L’hôtesse lui fit signe de s’asseoir sur le sofa, et s’alluma une cigarette. Décidément, tous les humains avaient l’habitude de fumer, ici. Sans un mot, l’Aldienne obéit et prit place face à elle. Deux minutes s’écoulèrent, durant lesquelles Scarlet cherchait désespérément ses mots. Avec Aaron, ça avait été différent, elle n’avait pas eu le choix. Le fait qu’il comprenne ou non ce qu’elle était n’avait pas vraiment d’importance, tandis qu’avec Scorpio, c’était nécessaire qu’elle sache qu’il n’y avait pas que les humains en ce monde. Après tout, si elles voulaient s’entraider, il était primordial qu’elle connaisse l’existence des Aldiens, et la raison pour laquelle le fait que Charly soit au courant le rendait encore plus dangereux.
« J’ai… Des dons. » se lança Scarlet avec hésitation.
Scorpio resta impassible.
« Je peux, en quelque sorte, de manière très large, contrôler le feu. »
Toujours rien.
« Je ne suis pas la seule. Halia, a la possibilité de modifier l’eau, par exemple. »

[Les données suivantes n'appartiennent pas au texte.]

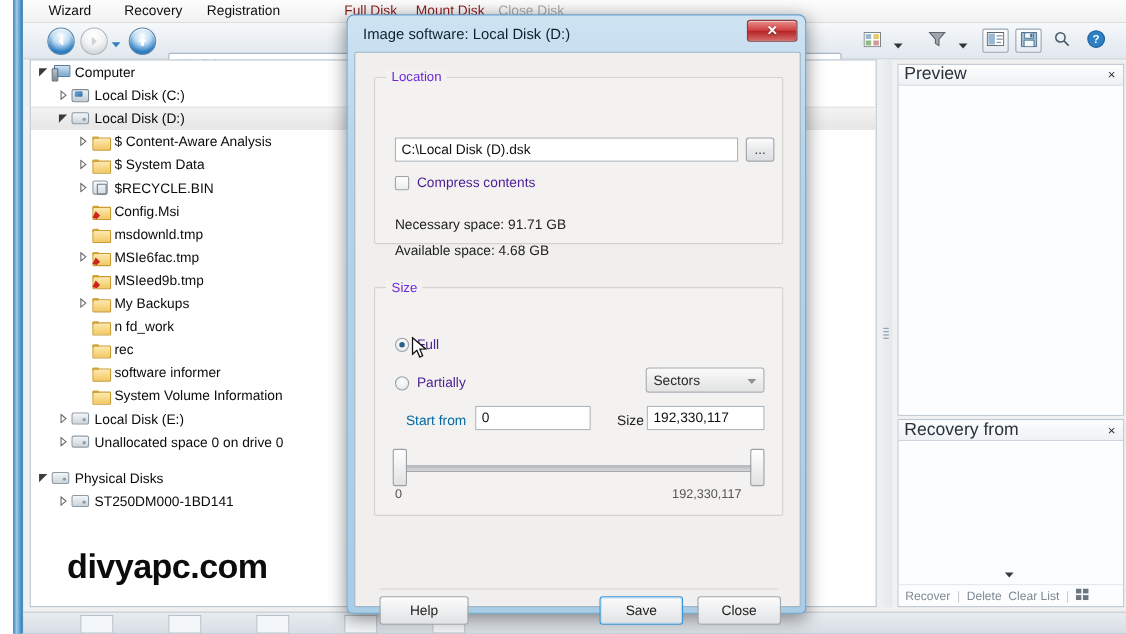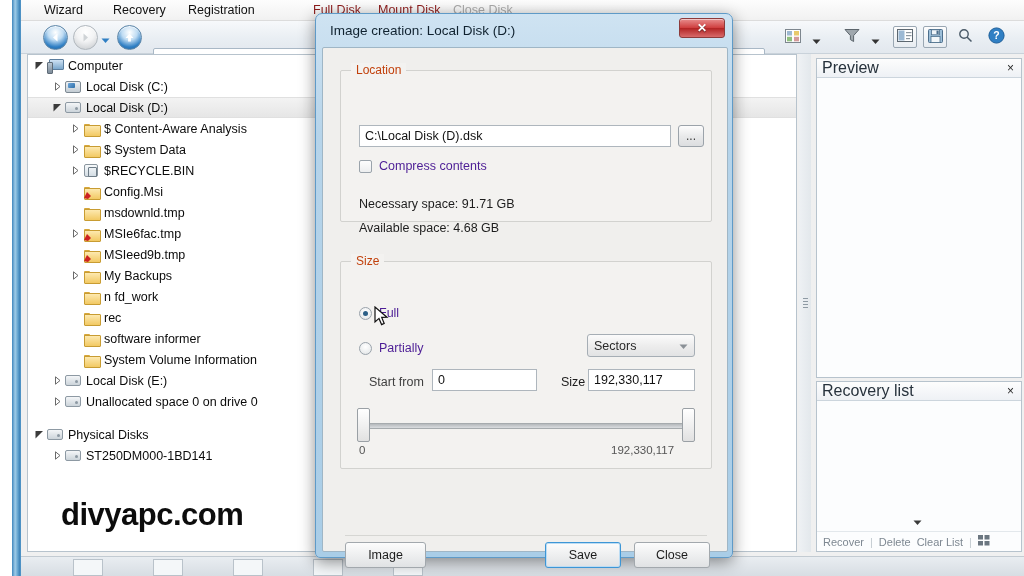--- a/index.html
+++ b/index.html
@@ -199,35 +199,35 @@
     position: absolute; left: 6px; top: 33px; width: 406px; height: 505px;
     background: #f0efed; border: 1px solid #9fb6c6; border-radius: 2px;
   }
 
   .groupbox {
     position: absolute; border: 1px solid #d2d2cf; border-radius: 2px;
     background: #f3f2f0;
   }
   .group-legend {
     position: absolute; top: -8px; left: 10px; padding: 0 5px;
-    background: #f3f2f0; font-size: 12px; color: #c2410c;
+    background: #f3f2f0; font-size: 12px; color: #6d28d9;
   }
 
   .txtbox {
     position: absolute; background:#ffffff; border:1px solid #aeb6bd;
     display:flex; align-items:center; padding: 0 5px; font-size:12.5px; color:#111;
   }
   .btn-sm {
     position: absolute; border:1px solid #9ba3aa; border-radius:3px;
     background: linear-gradient(to bottom,#fdfdfd,#e8e9ea 52%,#dcdee0);
     display:flex; align-items:center; justify-content:center;
     font-size:12px; color:#3a3a3a;
   }
   .lbl { position: absolute; font-size: 12.5px; color: #1d1d1d; white-space: nowrap; }
-  .lbl.dim { color: #404040; }
+  .lbl.dim { color: #0369a1; }
 
   .radio-wrap { position:absolute; display:flex; align-items:center; gap:7px; font-size:12.5px; color:#4c1d95; }
   .radio {
     width:13px; height:13px; border-radius:50%;
     background: radial-gradient(circle at 50% 35%, #ffffff, #e9eced 70%, #d2d6d9);
     border:1px solid #9aa3ab; position:relative; flex:0 0 13px;
   }
   .radio.checked::after {
     content:""; position:absolute; left:3px; top:3px; width:5px; height:5px;
     border-radius:50%; background:#2b5f86;
@@ -598,21 +598,21 @@
     <div id="preview-panel">
       <div class="panel-head">
         <span class="panel-title">Preview</span>
         <span class="panel-close">×</span>
       </div>
       <div class="panel-body"></div>
     </div>
 
     <div id="recovery-panel">
       <div class="panel-head">
-        <span class="panel-title">Recovery list</span>
+        <span class="panel-title">Recovery from</span>
         <span class="panel-close">×</span>
       </div>
       <div class="panel-body">
         <span id="rec-caret">
           <svg width="9" height="6" viewBox="0 0 9 6">
               <path d="M0.5 0.5 L4.5 5 L8.5 0.5 Z" fill="#3a3a3a"></path>
             </svg>
         </span>
         <div id="rec-actions">
           <span>Recover</span>
@@ -638,21 +638,21 @@
   <div id="taskbar">
     <div class="task-thumb" style="left:52px"></div>
     <div class="task-thumb" style="left:132px"></div>
     <div class="task-thumb" style="left:212px"></div>
     <div class="task-thumb" style="left:292px"></div>
     <div class="task-thumb" style="left:372px"></div>
   </div>
 
   <div id="dialog">
     <div id="dlg-titlebar">
-      <span id="dlg-title">Image creation: Local Disk (D:)</span>
+      <span id="dlg-title">Image software: Local Disk (D:)</span>
       <div id="dlg-close">
         <span>✕</span>
       </div>
     </div>
 
     <div id="dlg-body">
 
       <div class="groupbox" style="left:17px; top:22px; width:372px; height:152px;">
         <span class="group-legend">Location</span>
       </div>
@@ -704,21 +704,21 @@
         <div style="position:absolute;left:12px;top:17px;width:322px;height:6px;background:linear-gradient(to bottom,#b5b9bc,#dadde0);border:1px solid #a6abae;border-radius:2px;"></div>
         <div style="position:absolute;left:4px;top:2px;width:13px;height:34px;background:linear-gradient(to bottom,#ffffff,#efefef 55%,#e1e1e1);border:1px solid #9aa0a5;border-radius:2px;"></div>
         <div style="position:absolute;left:329px;top:2px;width:13px;height:34px;background:linear-gradient(to bottom,#ffffff,#efefef 55%,#e1e1e1);border:1px solid #9aa0a5;border-radius:2px;"></div>
       </div>
       <div class="lbl" style="left:36px; top:396px; font-size:11.5px; color:#555;">0</div>
       <div class="lbl" style="left:288px; top:396px; font-size:11.5px; color:#555;">192,330,117</div>
 
       <div id="hr-sep"></div>
 
       <div class="dlg-btn" style="left:22px;  top:494px; width:81px;">
-        <span>Image</span>
+        <span>Help</span>
       </div>
       <div class="dlg-btn default" style="left:222px; top:494px; width:76px;">
         <span>Save</span>
       </div>
       <div class="dlg-btn" style="left:311px; top:494px; width:76px;">
         <span>Close</span>
       </div>
     </div>
   </div>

Les yeux de la brune restèrent vides de toute émotion.
« Ça ne te fait rien du tout ? »
Un semblant de sourire se forma alors au coin de sa bouche, et l’espace d’un instant, Scarlet reprit espoir.

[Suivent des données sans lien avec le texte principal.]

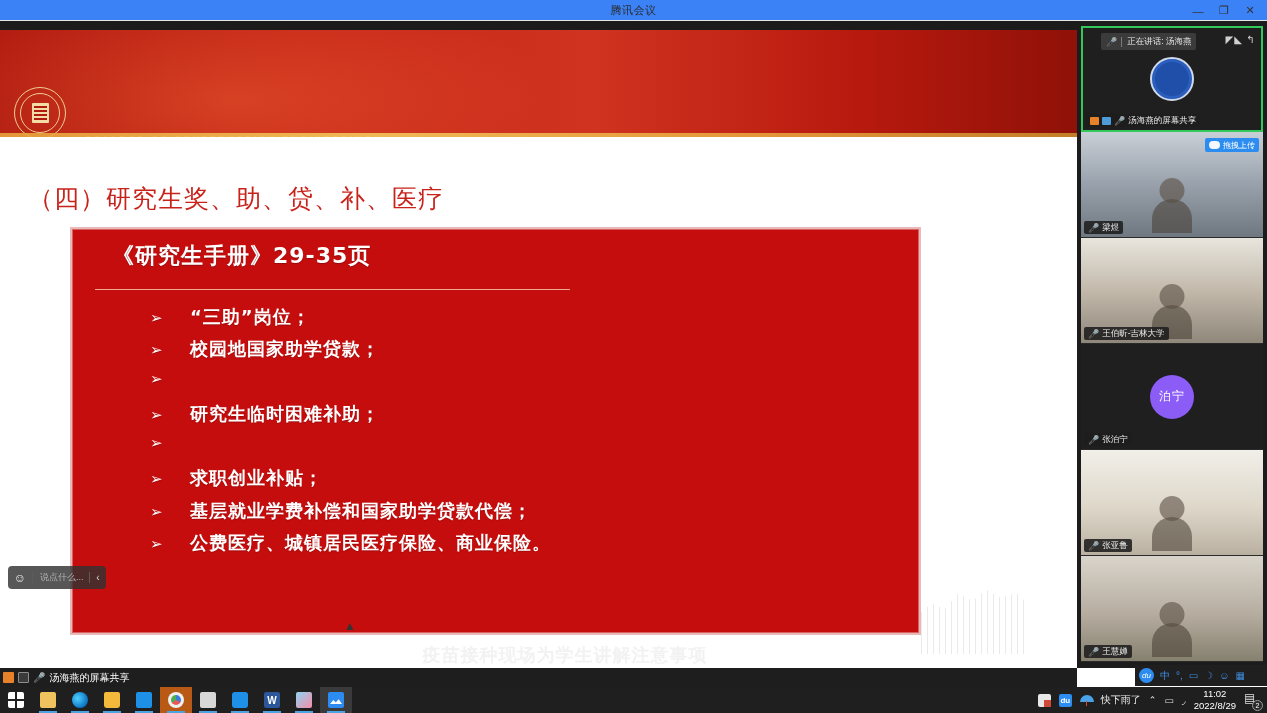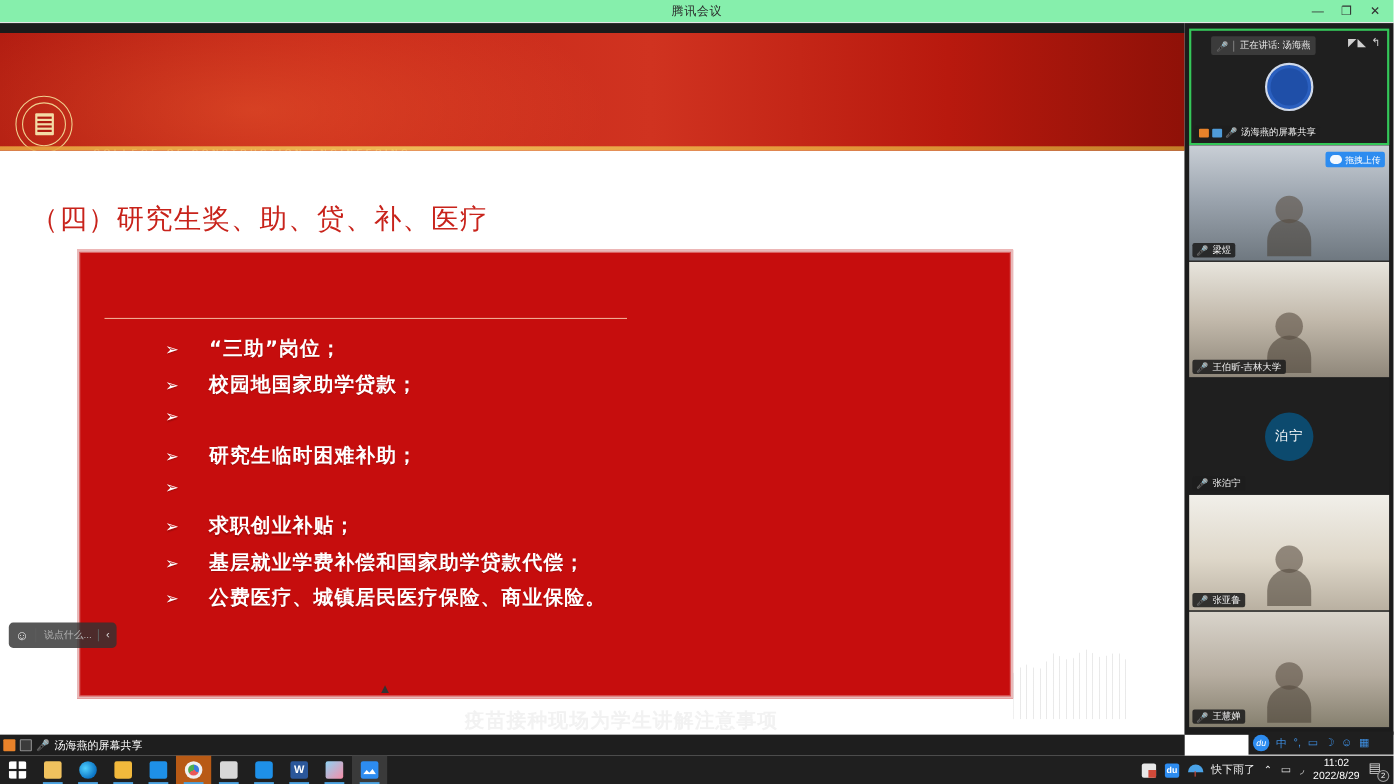--- a/index.html
+++ b/index.html
@@ -7,21 +7,21 @@
     width: 1267px; height: 713px;
     background: #ffffff;
     font-family: "Liberation Sans", "DejaVu Sans", sans-serif;
     overflow: hidden;
   }
   #app { position: relative; width: 1267px; height: 713px; background:#fff; }
 
   
   .titlebar {
     position: absolute; left:0; top:0; width:1267px; height:21px;
-    background:#86efac; border-bottom:1px solid #e6e6e6;
+    background:#3b82f6; border-bottom:1px solid #e6e6e6;
   }
   .titlebar .wtitle {
     position:absolute; left:0; right:0; top:3px; text-align:center;
     font-size:11px; color:#2b2b2b; letter-spacing:.5px;
   }
   .wbtns { position:absolute; right:4px; top:0; height:21px; display:flex; align-items:center; }
   .wbtn { width:26px; height:21px; display:flex; align-items:center; justify-content:center;
           font-size:11px; color:#333; }
 
   
@@ -161,21 +161,21 @@
   .tile .namebar .sq2 { width:9px; height:8px; background:#4f9bd8; border-radius:1px; }
   .univ-logo{
     position:absolute; left:50%; top:50%; transform:translate(-50%,-50%);
     width:44px; height:44px; border-radius:50%;
     background:#1f4fa8; border:2px solid #cfd9ea;
     box-shadow:inset 0 0 0 3px #2a5fbf;
   }
   .avatar-circle{
     position:absolute; left:50%; top:50%; transform:translate(-50%,-50%);
     width:44px; height:44px; border-radius:50%;
-    background:#0c4a6e; color:#fff; display:flex; align-items:center; justify-content:center;
+    background:#8b5cf6; color:#fff; display:flex; align-items:center; justify-content:center;
     font-size:12px; letter-spacing:1px;
   }
   .cam-photo{
     position:absolute; left:0; top:0; right:0; bottom:0;
   }
   .ph-a { background:linear-gradient(180deg,#c9cfd6 0%, #9aa3ad 48%, #6f7880 100%); }
   .ph-b { background:linear-gradient(180deg,#e8e5dd 0%, #c2b9ab 50%, #8f877a 100%); }
   .ph-c { background:linear-gradient(180deg,#f1efe9 0%, #ded7c9 55%, #b9b0a1 100%); }
   .ph-d { background:linear-gradient(180deg,#d9d4cb 0%, #b6ada0 55%, #86806f 100%); }
   .head-shape{
@@ -291,20 +291,21 @@
           <div class="ring2">
               <div class="book"></div>
             </div>
         </div>
         <div class="hdr-sub">COLLEGE OF CONSTRUCTION ENGINEERING</div>
       </div>
 
       <div class="sec-title">（四）研究生奖、助、贷、补、医疗</div>
 
       <div class="redbox">
+        <div class="redbox-title">《研究生手册》29-35页</div>
         <div class="redbox-rule"></div>
         <div class="bullets">
           <div class="bullet">
             <span class="arrow">➢</span>
             <span>“三助”岗位；</span>
           </div>
           <div class="bullet">
             <span class="arrow">➢</span>
             <span>校园地国家助学贷款；</span>
           </div>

« On m’a enfermé dans un asile pendant des années lorsque j’ai prétendu pouvoir parler avec le vent, lâcha-t-elle alors. Je crois que tu n’es pas plus saine d’esprit de moi. »
Contre toute attente, l’Aldienne fut la première des deux a afficher l’expression de la surprise.
« Parler avec le vent ?
— Hum hum, acquiesça Scorpio. Quand j’étais gamine, je pensais que le vent m’écoutait, voire me protégeait. Mes parents ont cru que je parlais dans le vide et m’ont enfermée. »
Le sourire qu’elle affichait était dénué de toute chaleur, de tout sentiment. Ni lumière ni noirceur était trahie, il n’y avait que le néant. Se pourrait-il que Scorpio était détentrice d’un Hyara ?
« Cette tornade, qui m’a empêchée de t’atteindre, hier… reprit Scarlet, les sourcils froncés. C’était toi qui la contrôlais ?
— Les fenêtres étaient ouvertes.
— Non, Scorpio. Elles étaient toutes fermées… »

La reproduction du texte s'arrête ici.